A winery dedicated to avoiding convention

Winemaker Journal

Hi! I’m Eric Eide, founder/winemaker at Aberrant Cellars, in Oregon's Willamette Valley, and this is my “Winemaker Journal.” Each month I'll share what’s happening in the vineyards, the winery, and other activities here at Aberrant Cellars. We hope you enjoy hearing about what goes into the passion and inspiration that I have for making great wine!



Eric Eide
July 28, 2017

2017 Growing Season ~ Vintage Assessment
Bloom occurred mid-June in Willamette Valley, which is traditionally when we reach this milestone. The past two years were hotter than average. As a result, everything happened earlier than it typically does. So far, the fruit looks very good and there hasn’t been any frost or rain issues. Let’s hope that Mother Nature allows this trend to continue. Based on the progress I’ve seen so far on the vines, I anticipate this year’s yield will be average, or perhaps a little above average.

Ideal summer temperatures, for wine grape growing, are mid-to-high 80s during the day; and we like to see a 20 to 30 degree downward shift in temps overnight. This allows the vines to rest and recharge. Overnight lows depend on where in The Valley the vineyard is located and elevated at a particular site.

In Willamette Valley, we usually get ten or so days in the 90s, and occasionally it pokes above 100 degrees. Photosynthesis shuts down in the vines, once temperatures exceed 88 degrees. Prolonged heat spikes can be very detrimental, as the grape skins take a beating. This is caused by the vine being unable to protect the clusters. If skin development gets ahead of the ripening process, unbalanced wines can be the result.

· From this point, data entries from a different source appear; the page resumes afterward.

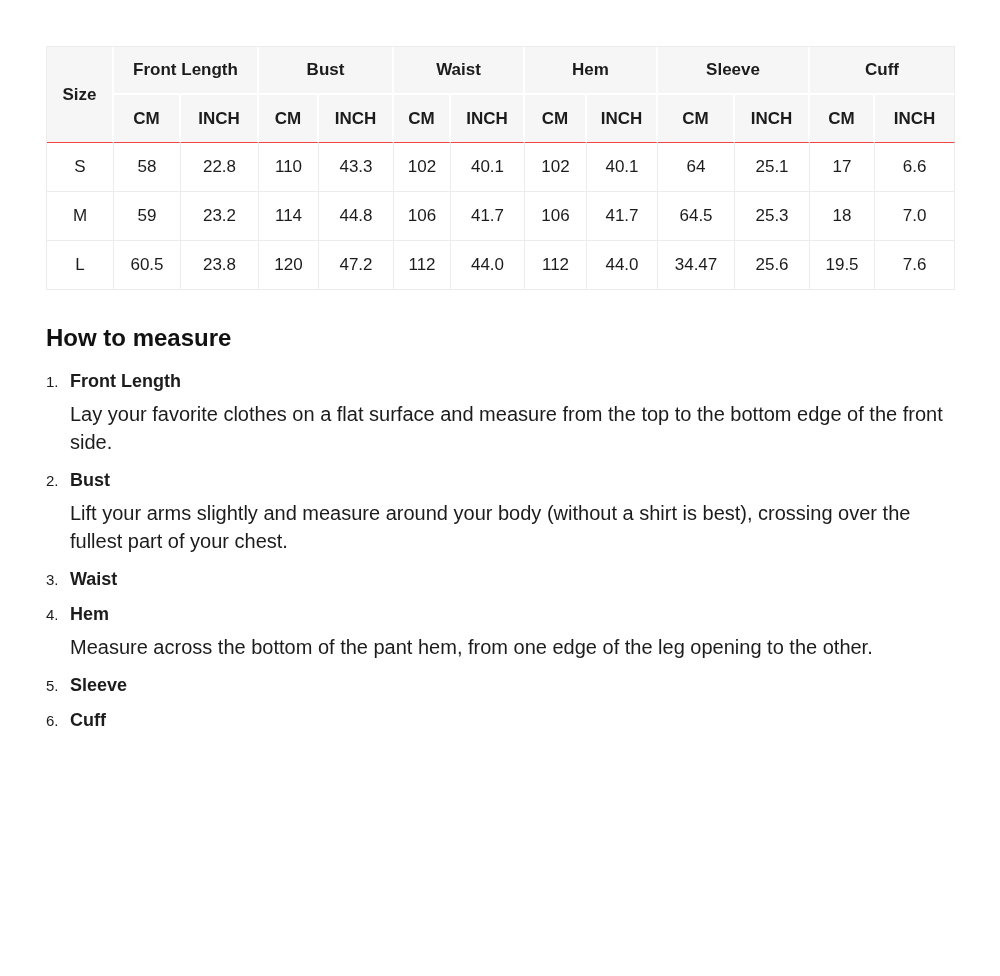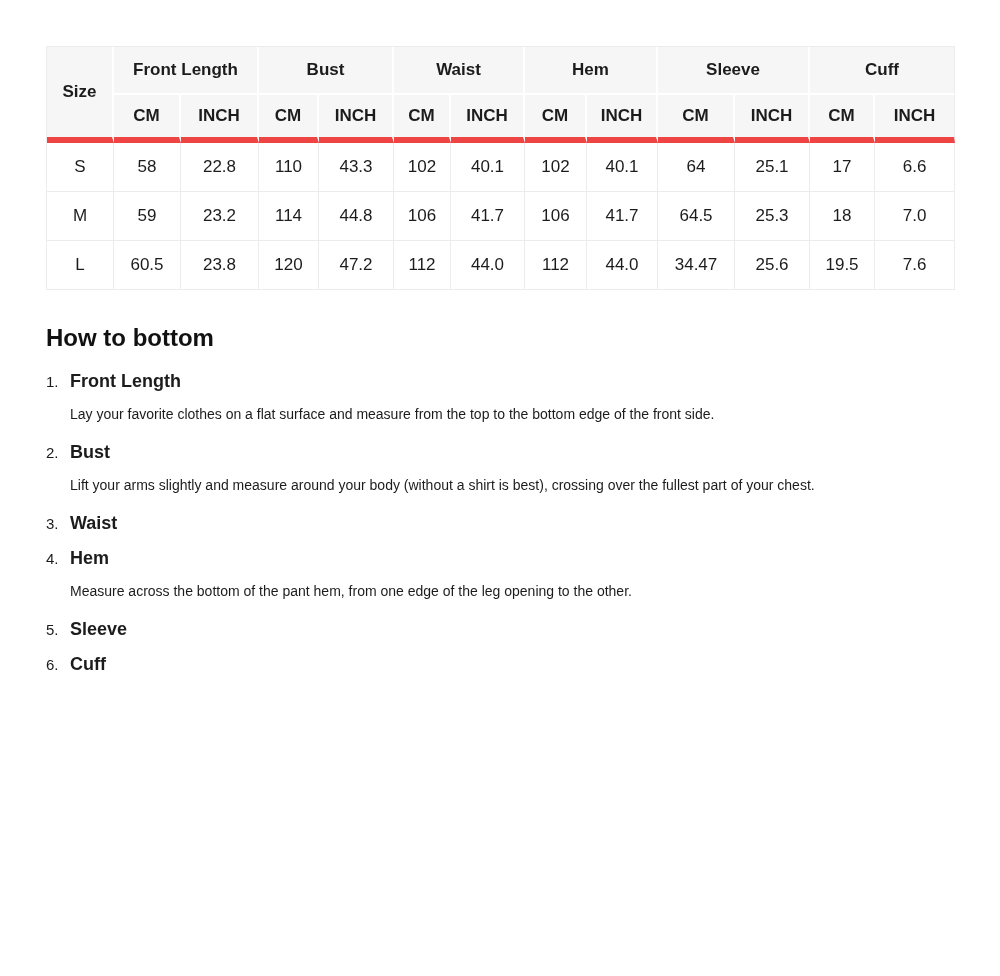--- a/index.html
+++ b/index.html
@@ -27,21 +27,21 @@
     font-size: 17px;
   }
   table.size-chart th {
     background: #f6f6f6;
     font-weight: bold;
     border-right: 2px solid #ffffff;
     border-bottom: 2px solid #ffffff;
     height: 48px;
   }
   table.size-chart th.unit, table.size-chart th.size-col {
-    border-bottom: 6px solid #ef4444;
+    border-bottom: 1px solid #ef4444;
   }
   table.size-chart th:last-child { border-right: 1px solid #ececec; }
   table.size-chart td {
     background: #ffffff;
     border-right: 1px solid #ececec;
     border-bottom: 1px solid #ececec;
     height: 49px;
     font-weight: normal;
   }
 
@@ -68,21 +68,21 @@
     flex: 0 0 24px;
     font-size: 15px;
     text-align: left;
   }
   .htm-item-title {
     font-size: 18px;
     font-weight: bold;
   }
   .htm-item-desc {
     margin: 8px 0 0 24px;
-    font-size: 14px;
+    font-size: 20px;
     line-height: 28px;
   }
 </style>
 </head>
 <body>
 
 <div class="page">
 
   <table class="size-chart">
     <colgroup>
@@ -167,21 +167,21 @@
         <td>112</td>
         <td>44.0</td>
         <td>34.47</td>
         <td>25.6</td>
         <td>19.5</td>
         <td>7.6</td>
       </tr>
     </tbody>
   </table>
 
-  <h2 class="htm-heading">How to bottom</h2>
+  <h2 class="htm-heading">How to measure</h2>
 
 
   <div class="htm-list">
 
     <div class="htm-item">
       <div class="htm-item-titleline">
         <span class="htm-item-number">1.</span>
         <span class="htm-item-title">Front Length</span>
       </div>
       <p class="htm-item-desc">Lay your favorite clothes on a flat surface and measure from the top to the bottom edge of the front side.</p>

Present and Future Winemaking Activities

Just recently, I bottled the 2015 Chehalem Mountain Vineyard Pinot Noir and the 2015 Carpe Noctem- both of which I’m very excited about because they’re potentially the two best wines we’ve made to this point. I’ve included some images here in order to help demonstrate, or deconstruct, the process visually. Even after years of making wine, I find it fascinating to see how everything comes together.

Both of these wines are aged in barrels from 17 to 19 months old. Then it goes in tanks for another three to four months. Additionally, they’ll both continue to age in bottles for many months, before they’re released for sale and consumption.  Old Vines will be released in November of 2017; Noctem in March of 2018.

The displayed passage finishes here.